I walk towards the stone and look down at it. It shows a picture of a one horned horse, a unicorn was carved in great detail on the rocks surface. Although the difference between the picture and my self is huge, the likeness between us is strangely amazing. As I look to the right of the rock I see a cave, full of sparkling jewels.
As I stand wondering what this fantasy land is, I feel strange, different. But I say to myself that I am just imagining things, as this forest is so strange.
I decide to wander on further.
I then see a stream, after hearing the water trickle from it; I realize how thirsty I am. I walk over to the stream and I notice something strange. My reflection isn’t my reflection. It is the same horse that was carved into the stone. But what is even more strange, when I move, the horse in the reflection does the same.
I look behind me, to make sure that no one is there, to see if it really is my reflection. No body is there, so I continue looking at the reflection, confused.
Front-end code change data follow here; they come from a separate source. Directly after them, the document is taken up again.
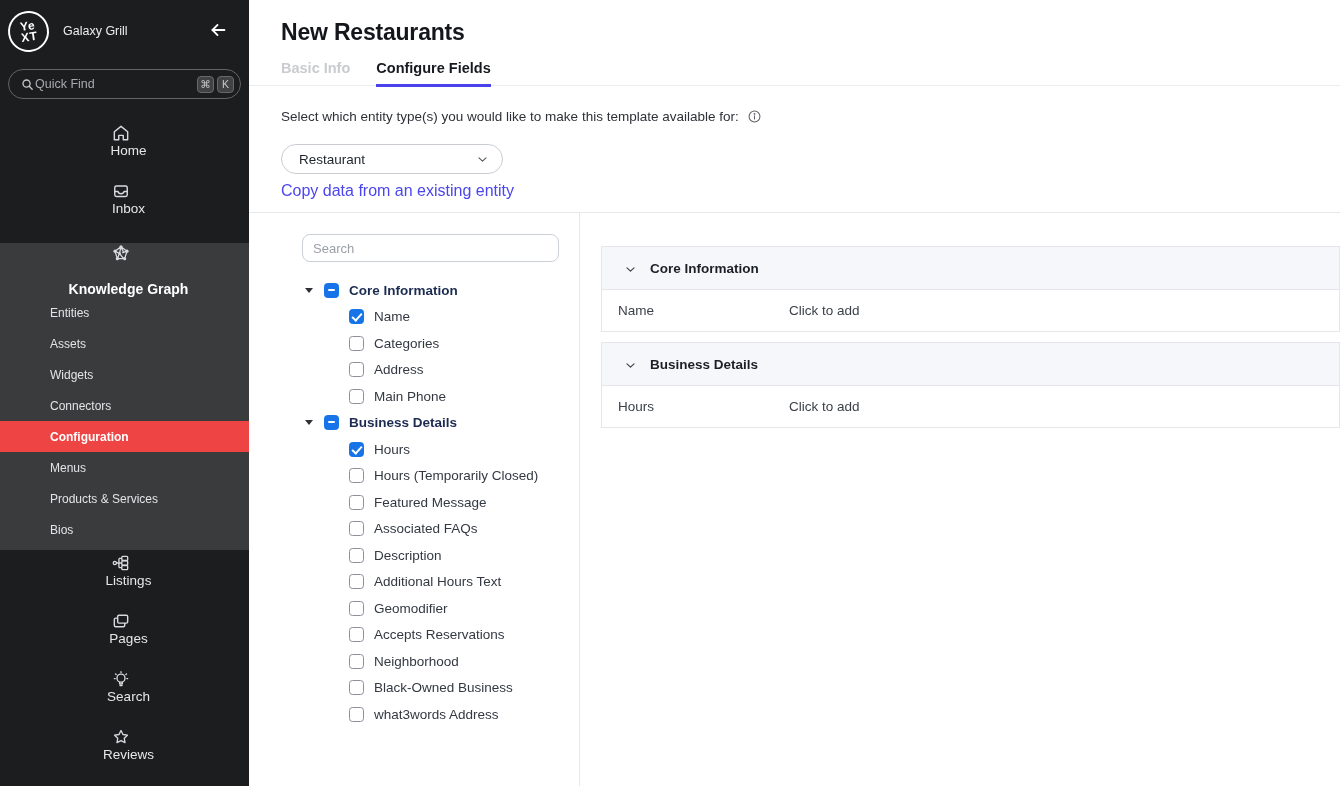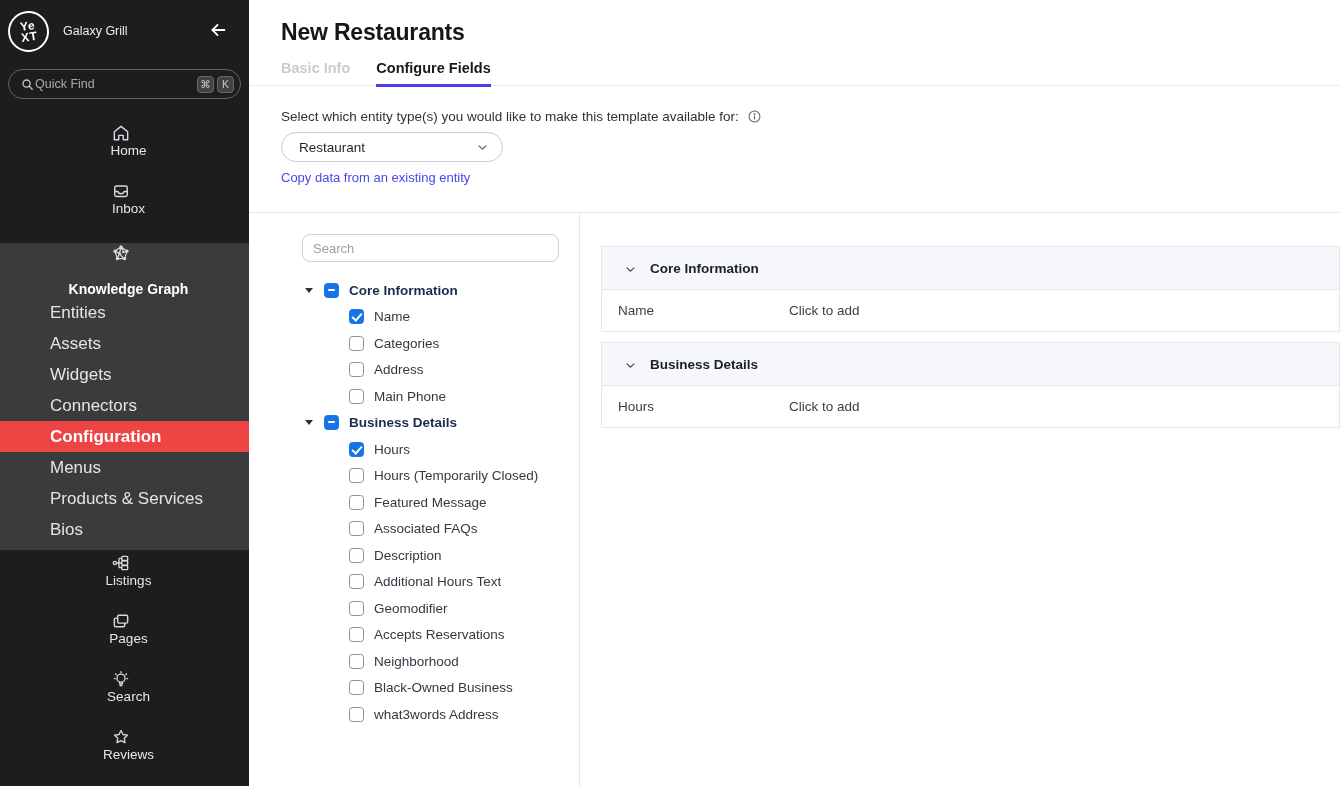--- a/index.html
+++ b/index.html
@@ -59,7 +59,7 @@
   .info-icon { width:15px; height:15px; color:#5d6167; cursor:pointer; }
   .info-icon svg { width:15px; height:15px; }
 
-  .dropdown { margin:8px 0 0 32px; width:222px; height:30px;
+  .dropdown { margin:20px 0 0 32px; width:222px; height:30px;
     border:1px solid #c9cdd2; border-radius:16px; display:flex; align-items:center;
     justify-content:space-between; padding:0 13px 0 17px; font-size:13.5px;
     color:#1f242b; cursor:pointer; background:#fff; }

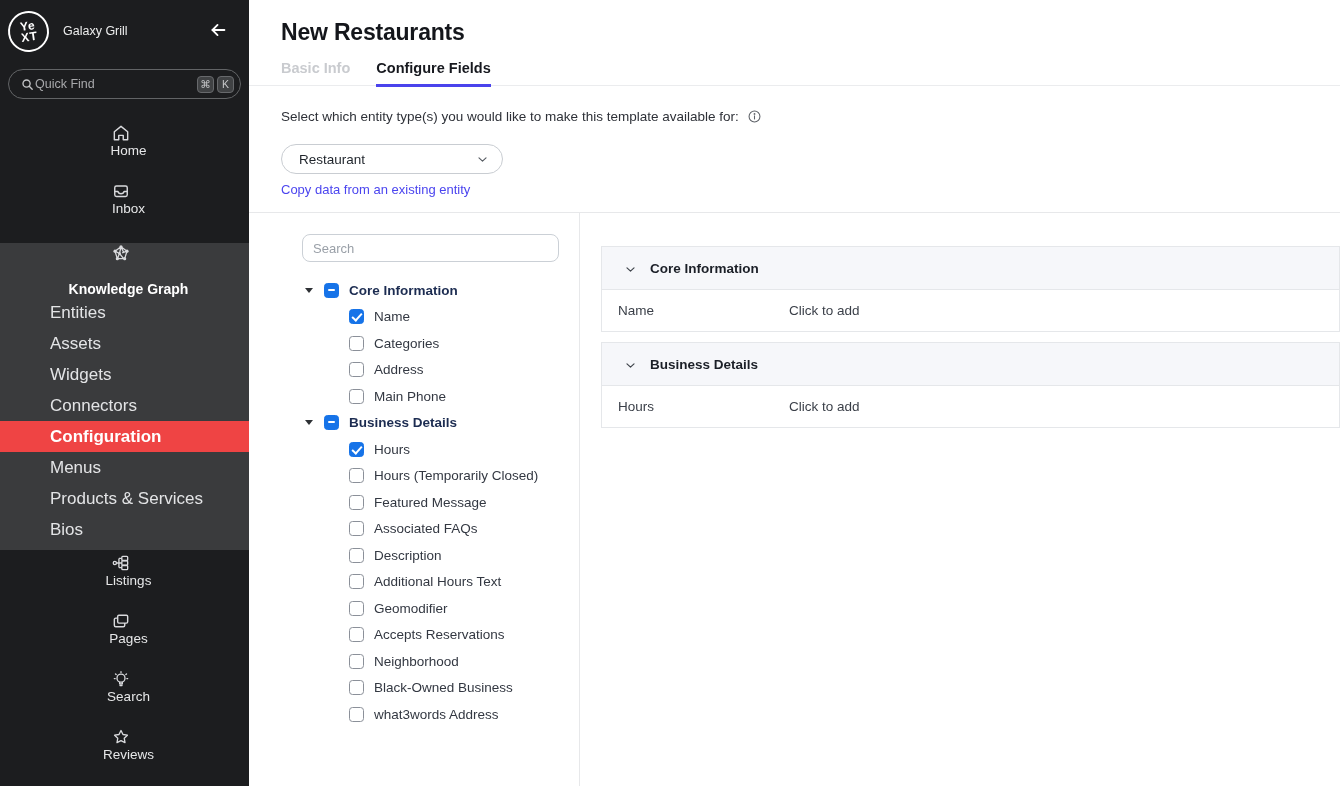--- a/index.html
+++ b/index.html
@@ -66,7 +66,7 @@
   .dd-chevron { width:13px; height:13px; color:#555a61; }
   .dd-chevron svg { width:13px; height:13px; }
 
-  .copy-link { display:inline-block; margin:8px 0 8px 32px; font-size:13px;
+  .copy-link { display:inline-block; margin:8px 0 8px 32px; font-size:16px;
     color:#4b45ef; text-decoration:none; cursor:pointer; }
 
   .workspace { position:absolute; top:212px; left:0; right:0; bottom:0;

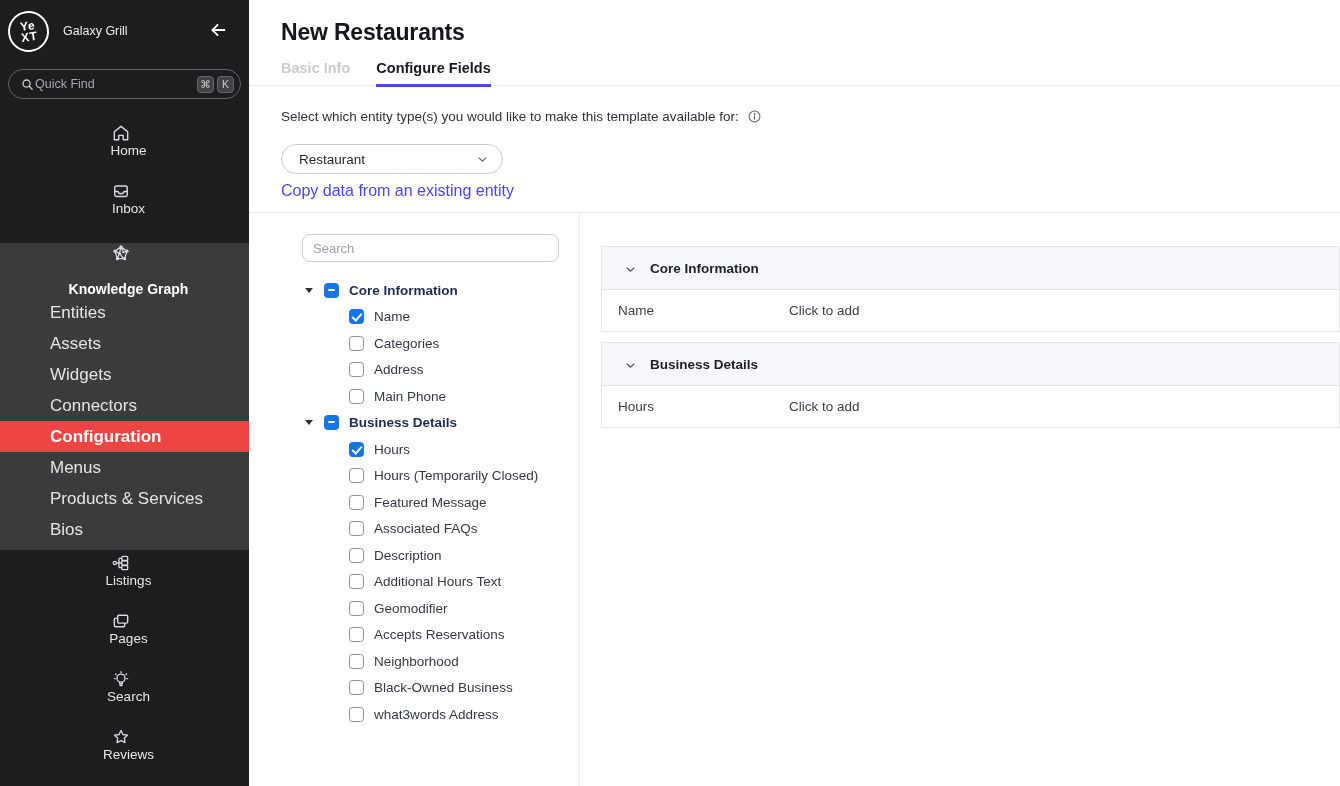--- a/index.html
+++ b/index.html
@@ -38,7 +38,7 @@
   .kg-section { background:#3a3b3d; margin-top:4px; padding-bottom:5px; }
   .kg-head { height:54px; font-weight:bold; font-size:14px; color:#fff;justify-content:space-between; }
   .sub-item { height:31px; display:flex; align-items:center; padding-left:50px;
-    font-size:17px; color:#e3e4e6; cursor:pointer; }
+    font-size:12px; color:#e3e4e6; cursor:pointer; }
   .sub-item.active { background:#ef4444; font-weight:bold; color:#fff; }
 
   .nav-bottom { margin-top:3px; }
Then I jump. It couldn’t be could it!? The strange feeling by the rock, the reflections, could this perfect figure in the river be mine? I then look down and notice that my body has changed dramatically. I now have four hooves instead of to feet; my pale skin has changed into a body covered from top to bottom with pure white fur. My scraggily brown hair has changed into a long snowy mane, and a long spiral horn is coming out of the center of my fore head, spiraling around and around. I am absolutely shocked by my new figure and am surprised that I am shy of myself. I am almost too scared to try out my new body. How long have I been like this?
But then once again I remembered about the carved rock, and the unicorn that looked so much like me.
I had been like this since then, and haven’t even noticed!
As I begin thinking about what had happened, my highly trained ears hear something that I couldn’t have been able to hear when I was a human; a tiny rustling in the bushes.
As I stare at the way of the sound my heart beating a mile a minute I see a unicorn that looks exactly like me.
He comes out and nudges me gently.
I then know why I am here; the crystals in the cave. I must guard them now.
As I get nudged again in my new powerful ribs, I gallop of with my new partner. And now I am stuck in this body for eternity.


hope you like it


----------



## PintoTess (Aug 18, 2010)

I like it so much!! MW, you so need to make a little book for yourself out of them!


----------



## farmpony84 (Apr 21, 2008)

that was pretty good.


----------



## Marlea Warlea (Apr 27, 2010)

lol awww shucks... i did this last year when i was 12


----------



## Marlea Warlea (Apr 27, 2010)

buuuummmppp


----------



## lildonkey8 (Dec 12, 2010)

Wow. That could be a story! If you were to make it more of a "story voice" it would be something I would read for sure!


----------



## Marlea Warlea (Apr 27, 2010)

lildonkey, what do you mean??


Thanks again for all comments... it is one of my favourites i have wrote. This and my dressage short story


----------



## lildonkey8 (Dec 12, 2010)

I mean more talking, a story, instead of a poem. It would make a fabulous story! You could like, say how she lives out, I really love it!


----------



## Marlea Warlea (Apr 27, 2010)

oh yes i could... but that's the magic of it 


It's up to you how she lives, understand?


----------



## lildonkey8 (Dec 12, 2010)

yeah, true. Just saying. It could be a incredible story. Maybe even a story written Like a poem!


----------